I honestly feel like I’ve been acting my whole life in the sense that gender roles exist. Very early on, I could comprehend that my body required a certain level of performativity to make other people more comfortable with the fact that I matched what I physically presented. I began the biggest performance of my life: being a girl. And to this day, I’m still hyper-aware of gender roles and how they come across. Deafness was also another gateway into acting. I often had to assimilate in a hearing environment where I grew up in central Pennsylvania.
How do you feel your role as Jericho in the DC Universe series Titans has expanded Deaf representation in the film industry?
When the opportunity for Titans came, that was the first audition I had ever done. And I never anticipated getting the role, to be honest. It’s hard for me to fully understand and digest the domino effect that it has had on the community. I feel lucky to have authentically portrayed a Deaf character, and this is a small, tiny first step. I hope this opens the door more — as other Deaf actors have been doing as well in my community — for all kinds of Deaf experiences on the continuum to come to light.
You often discuss intersectionality both online and in your work. How would you describe the impact of Deaf culture in shaping your identity?
My experience being Deaf has continuously reminded me that other perspectives exist and that the dominant public often forgets this.

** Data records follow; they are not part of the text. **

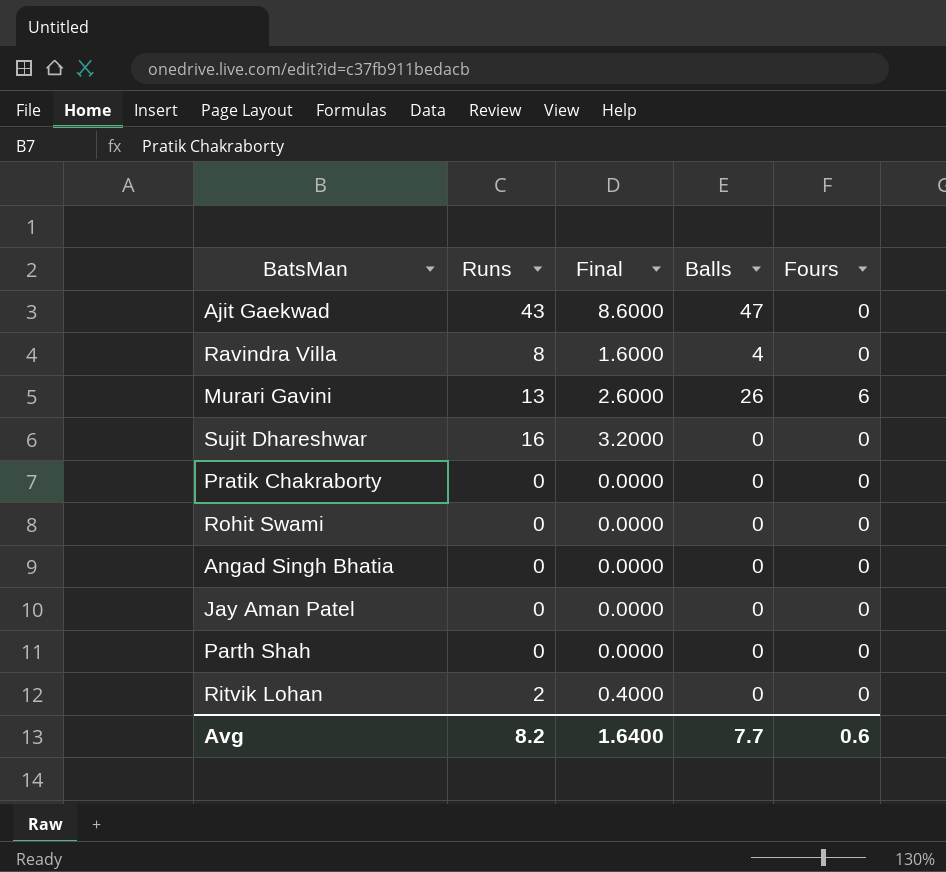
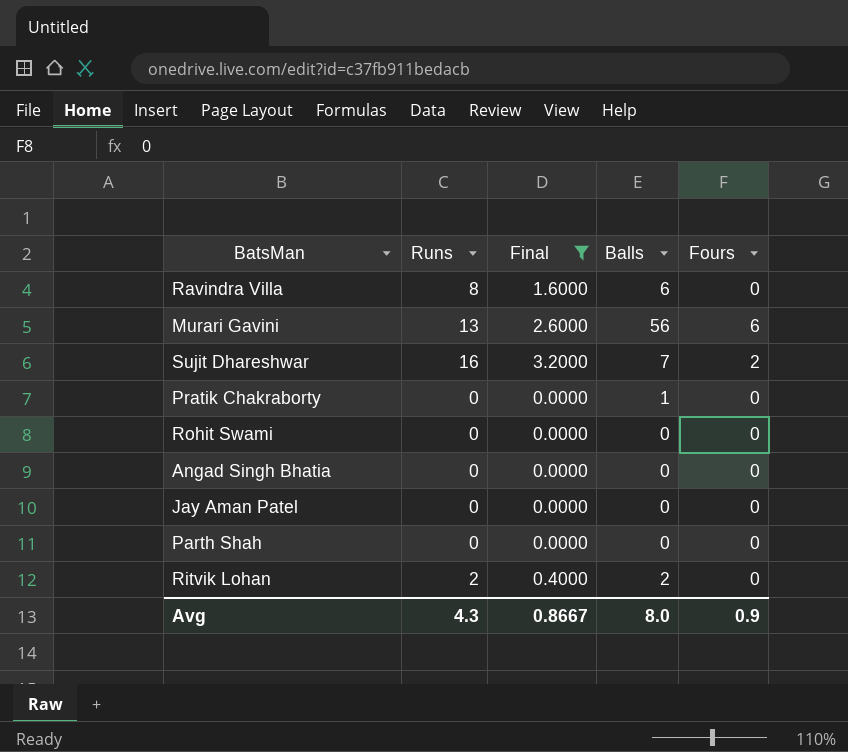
filter: none -> Final != 8.6000
Ravindra Villa | Balls: 4 -> 6
Murari Gavini | Balls: 26 -> 56
Sujit Dhareshwar | Balls: 0 -> 7
Sujit Dhareshwar | Fours: 0 -> 2
Pratik Chakraborty | Balls: 0 -> 1
Ritvik Lohan | Balls: 0 -> 2
Avg | Runs: 8.2 -> 4.3
Avg | Final: 1.6400 -> 0.8667
Avg | Balls: 7.7 -> 8.0
Avg | Fours: 0.6 -> 0.9

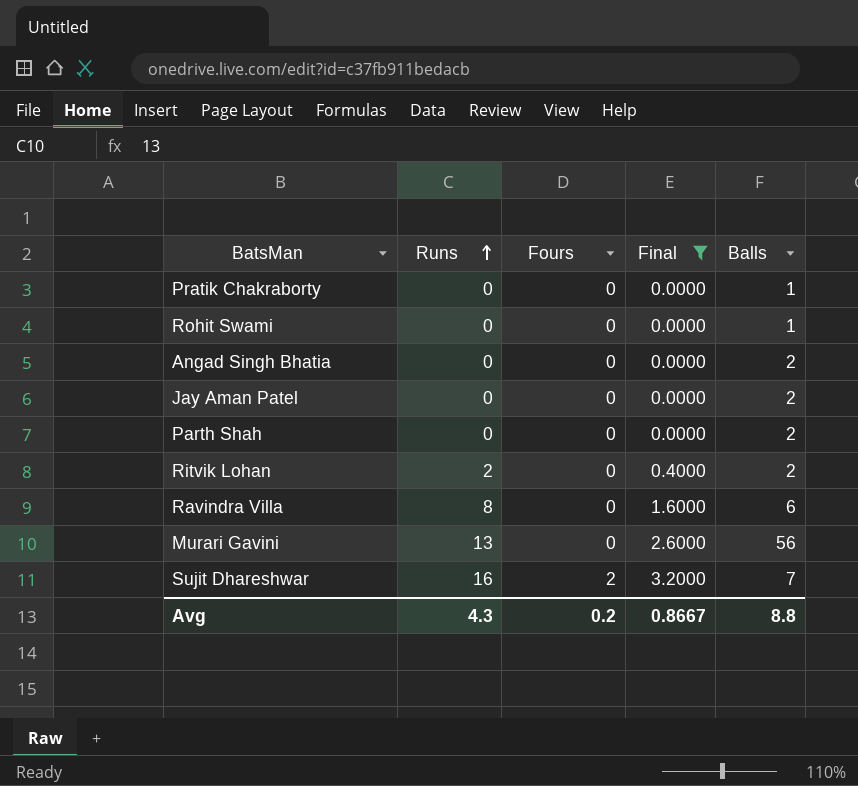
row order: none -> Runs ascending
column Fours | position: 5 -> 3
Rohit Swami | Balls: 0 -> 1
Angad Singh Bhatia | Balls: 0 -> 2
Jay Aman Patel | Balls: 0 -> 2
Parth Shah | Balls: 0 -> 2
Murari Gavini | Fours: 6 -> 0
Avg | Fours: 0.9 -> 0.2
Avg | Balls: 8.0 -> 8.8

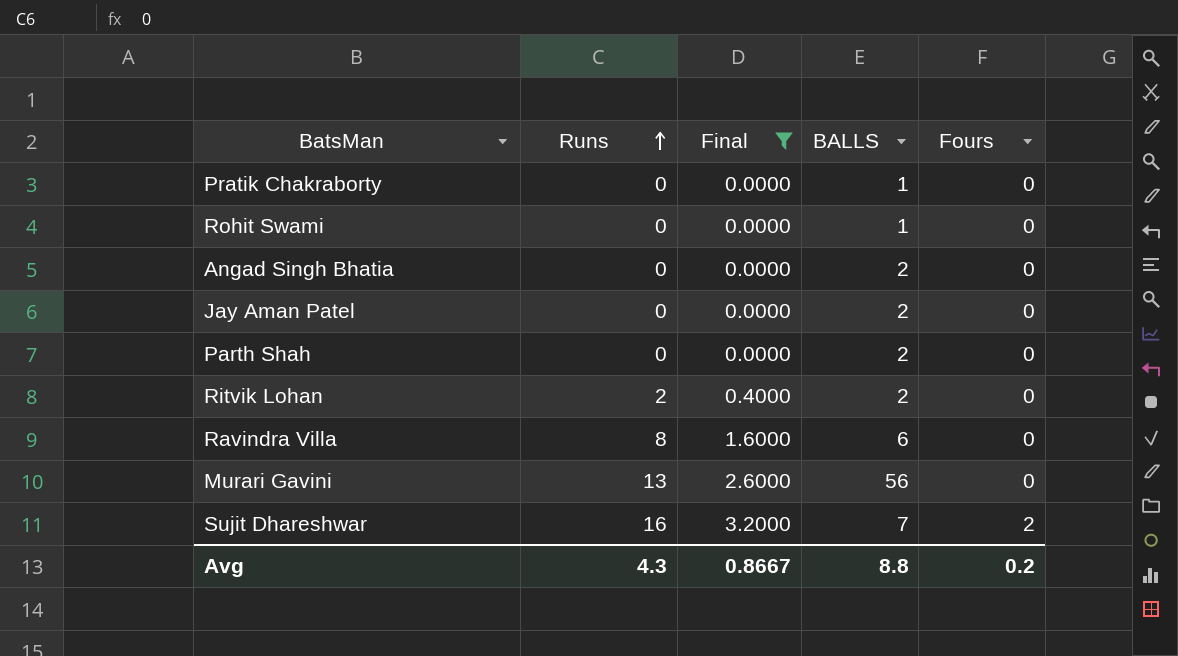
column name: Balls -> BALLS
column Fours | position: 3 -> 5

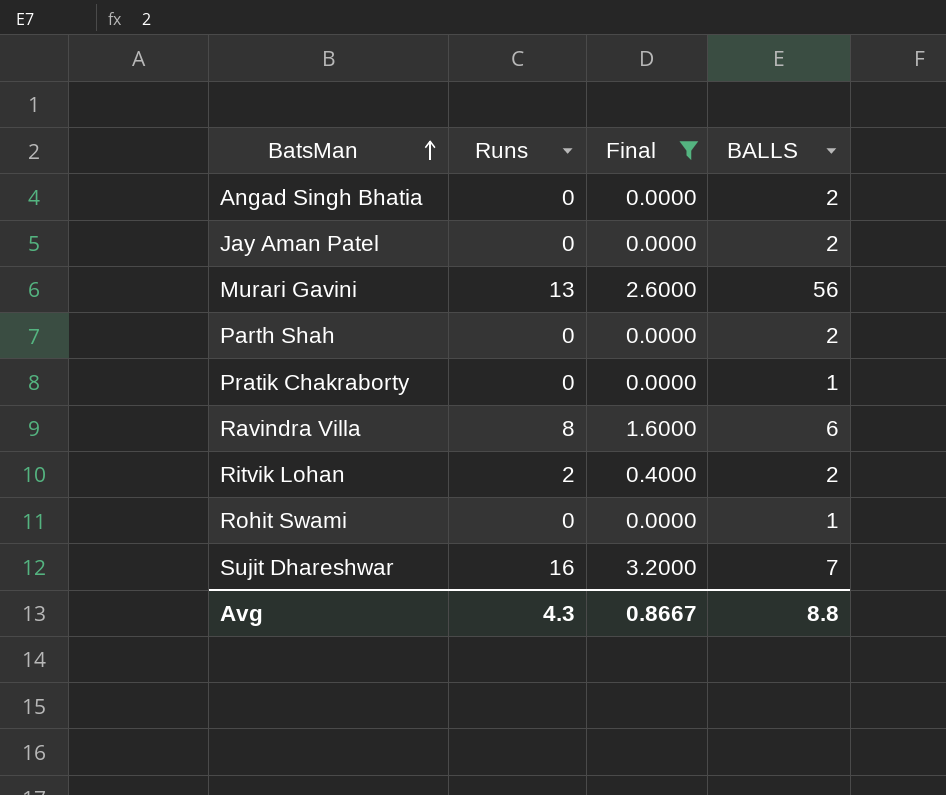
row order: Runs ascending -> BatsMan ascending
column Fours | position: 5 -> none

I’ve faced obstacles or inaccessibility at almost every turn of my life, reminded that the way I move in this world is not the way other people are told humans move. It’s also a blessing because I never forget that bodies are different. Minds are different. Human beings are so vastly different. And in this way, it has allowed me to stop making assumptions about other people’s perceptions, their emotions, and so on. And this has played a core part in shaping my identity.